Вклинился я, хотя и понимал, что это не совсем тактично. Но уж сильно хотелось осадить Сыроваткина.
– Меня, товарищ подполковник, из тупы выгнали оленеводы. За что, спросите? Обвинили, что я бросил начальника заставы на произвол судьбы, когда приехала комиссия. Подлость совершил, как они расценили. А назад везти, густого тумана не побоялись.
– Да, дела, – неопределенно протянул Сыроваткин и рубанул: – Все. Довольно. Пока будем шлепать на логере до дому, обмозгуем. А сейчас: Балясин и Боканов двигаются по урезу воды, мы идем по линии связи.
Неспешно двигались мы к цели, хотя и знали, что пред нами уже прошел дозор и осматривал берег, особенно удобные для высадки бухты, очень внимательно. К посту наблюдения подошли, когда уже начало темнеть. Передохнули, а чуть озарилось небо – двинулись в тыл.
Пятнистая равнина: где снег, где чистый камень. Ни на лыжах, ни пешком – все едино неудобно. Хорошо, что хоть наст весенний тверд. И все же не везде он выдерживал. Особенно Сыроваткина, самого тяжелого среди нас. Смешно смотреть, как идет человек, идет и вдруг – короче стал, будто ноги ему кто-то ловко подрубил… Но, право, не до смеха. Провалился Сыроваткин, значит, нам с Балясиным тоже месить сыпучий снег. Гарш обходит пролом в насте, а мы – не можем. Нужно подать руку помощи.

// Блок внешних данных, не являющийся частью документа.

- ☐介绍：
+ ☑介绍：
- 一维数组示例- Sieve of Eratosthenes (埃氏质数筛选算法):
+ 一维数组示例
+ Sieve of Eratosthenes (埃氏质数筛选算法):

Как-никак все же дошли. Постояли, поговорили еще раз о том, что уже говорено и переговорено, – и обратно. Одна фраза меня порадовала из того разговора. Ее Сыроваткин произнес, который в основном сомневался. А тут в ответ на слова Гарша, что капитан Полосухин приложил, как напрашивается вывод, максимум усилий для спасения себя и солдата, Сыроваткин высказал свою оценку:
– Полосухину руку нужно пожать. За честность. За мужество. Такой рапорт написать, тоже нужно мужество.

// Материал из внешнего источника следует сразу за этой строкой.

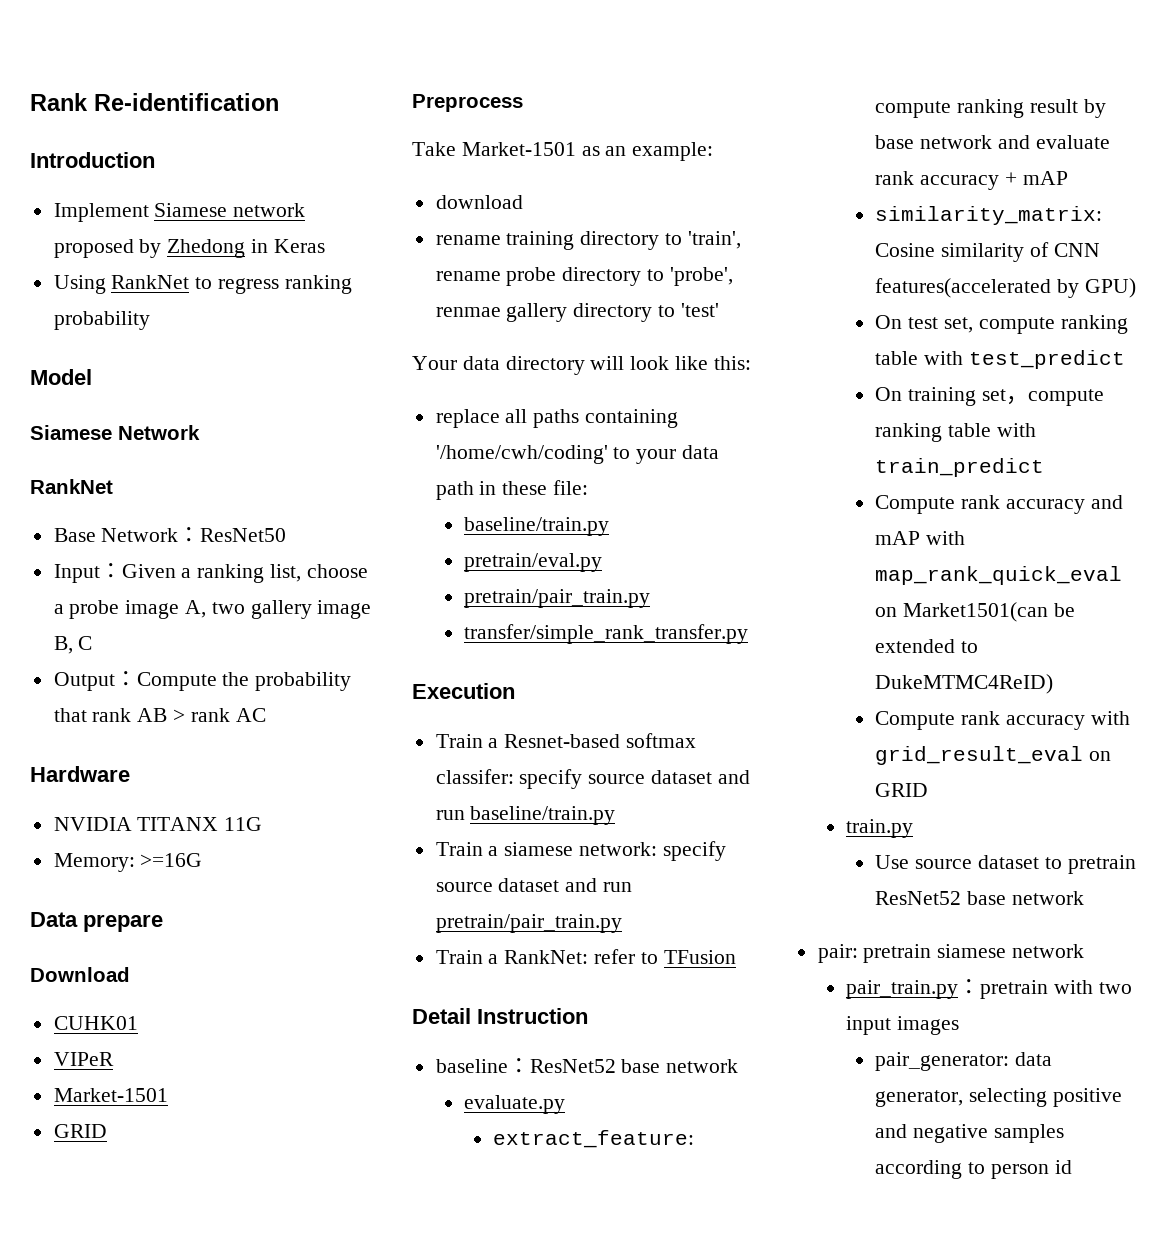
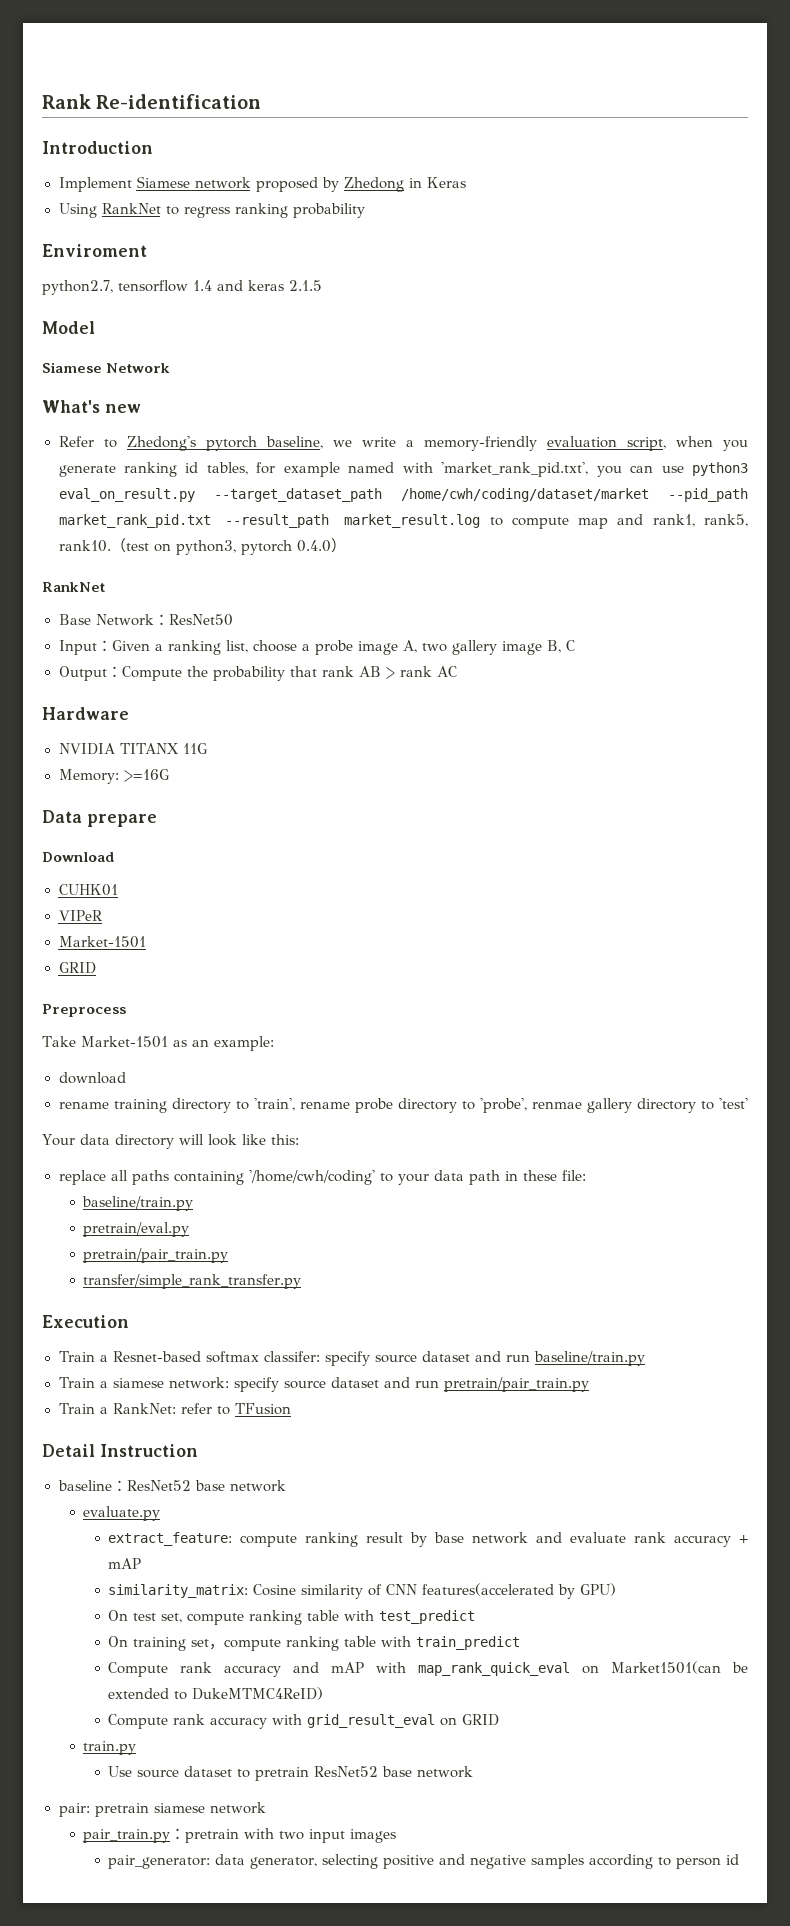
+ Enviroment
+ python2.7, tensorflow 1.4 and keras 2.1.5
  Model
  Siamese Network
+ What's new
+ Refer to Zhedong's pytorch baseline, we write a memory-friendly evaluation script, when you generate ranking id tables, for example named with 'market_rank_pid.txt', you can use python3 eval_on_result.py --target_dataset_path /home/cwh/coding/dataset/market --pid_path market_rank_pid.txt --result_path market_result.log to compute map and rank1, rank5, rank10.（test on python3, pytorch 0.4.0）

На посту наблюдения встретил нас Полосухин. Доложил, что логер разгружен и ждет их – членов комиссии.
– Тогда так поступим: нас отсюда – на логер, – высказал свое решение Сыроваткин. – Мы все вопросы решили. Вывод комиссии, думаю, – он оглядел своих коллег, – такой: продолжайте спокойно работать. Уверен: начальник отряда поддержит нас.
Глава двенадцатая
Третий день штормит. Рейсовый теплоход даже якорь не бросил в салме. Так курсом на Мурманск и пошел. А мы с Леной рассчитывали именно на этот рейс. Теперь нужно ждать целую неделю. Это уже поздно. Ребенок может «постучаться» со дня на день. Что делать? Лена расстроена, у меня тоже настроение хуже некуда.

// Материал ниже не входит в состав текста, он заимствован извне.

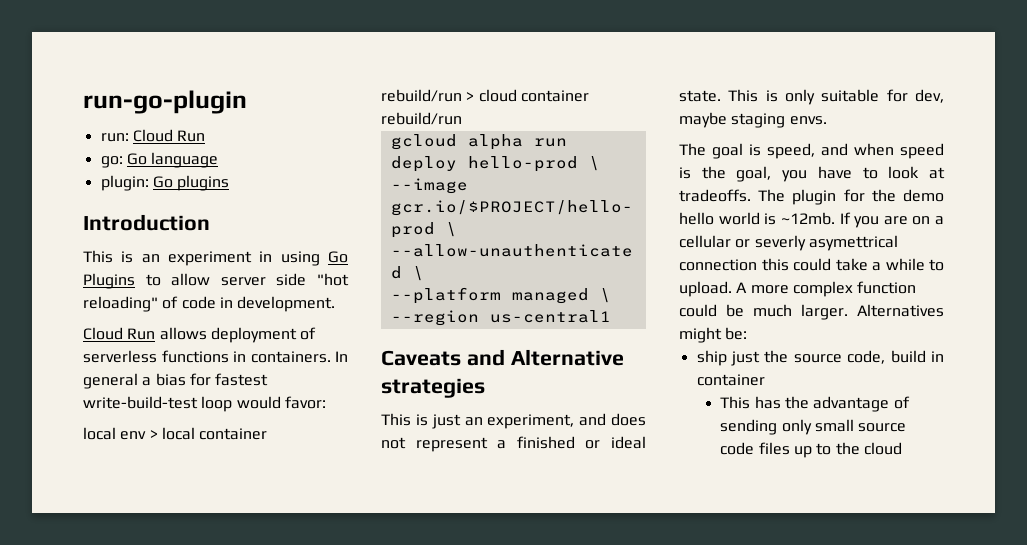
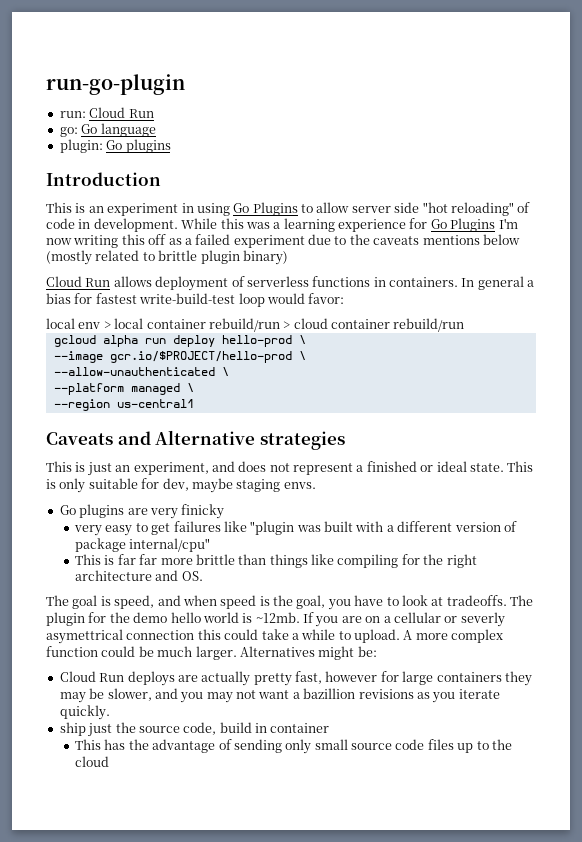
+ While this was a learning experience for Go Plugins I'm now writing this off as a failed experiment due to the caveats mentions below (mostly related to brittle plugin binary)
+ Go plugins are very finicky
+ very easy to get failures like "plugin was built with a different version of package internal/cpu"
+ This is far far more brittle than things like compiling for the right architecture and OS.
+ Cloud Run deploys are actually pretty fast, however for large containers they may be slower, and you may not want a bazillion revisions as you iterate quickly.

А ведь жизнь, казалось, входила в ровную колею. Шары найдены и переправлены по назначению. По итогам работы комиссии вызывали в отряд только меня. Слушали на политотделе. Шумный разговор получился, противоречивый. Я доложил, что отношение к капитану Полосухину после нашей штормовой эпопеи, а особенно после комиссии, вновь обрело прежнюю уважительность. Правда, Гранский еще не переборол себя, но явного пренебрежения уже не демонстрирует. Я намеревался поговорить с ним, но большую ставку на ту беседу не делал. Теперь я был окончательно убежден: время сделает свое дело. Время – великий судья. Древняя и никогда не стареющая мудрость. Забываем мы только о ней частенько, все спешим, подминая события под себя, внося свое, субъективное, часто ошибочное, но не считаем, что ошибаемся, считая себя деятельными воспитателями и организаторами. А воспитать человека, не кол в плетень вбить. Эту мысль я высказал на совещании, когда меня упрекнули, что я, как политработник, не все сделал, чтобы поскорей ликвидировать конфликт между начальником заставы и, как было обтекаемо сформулировано, «некоторыми солдатами».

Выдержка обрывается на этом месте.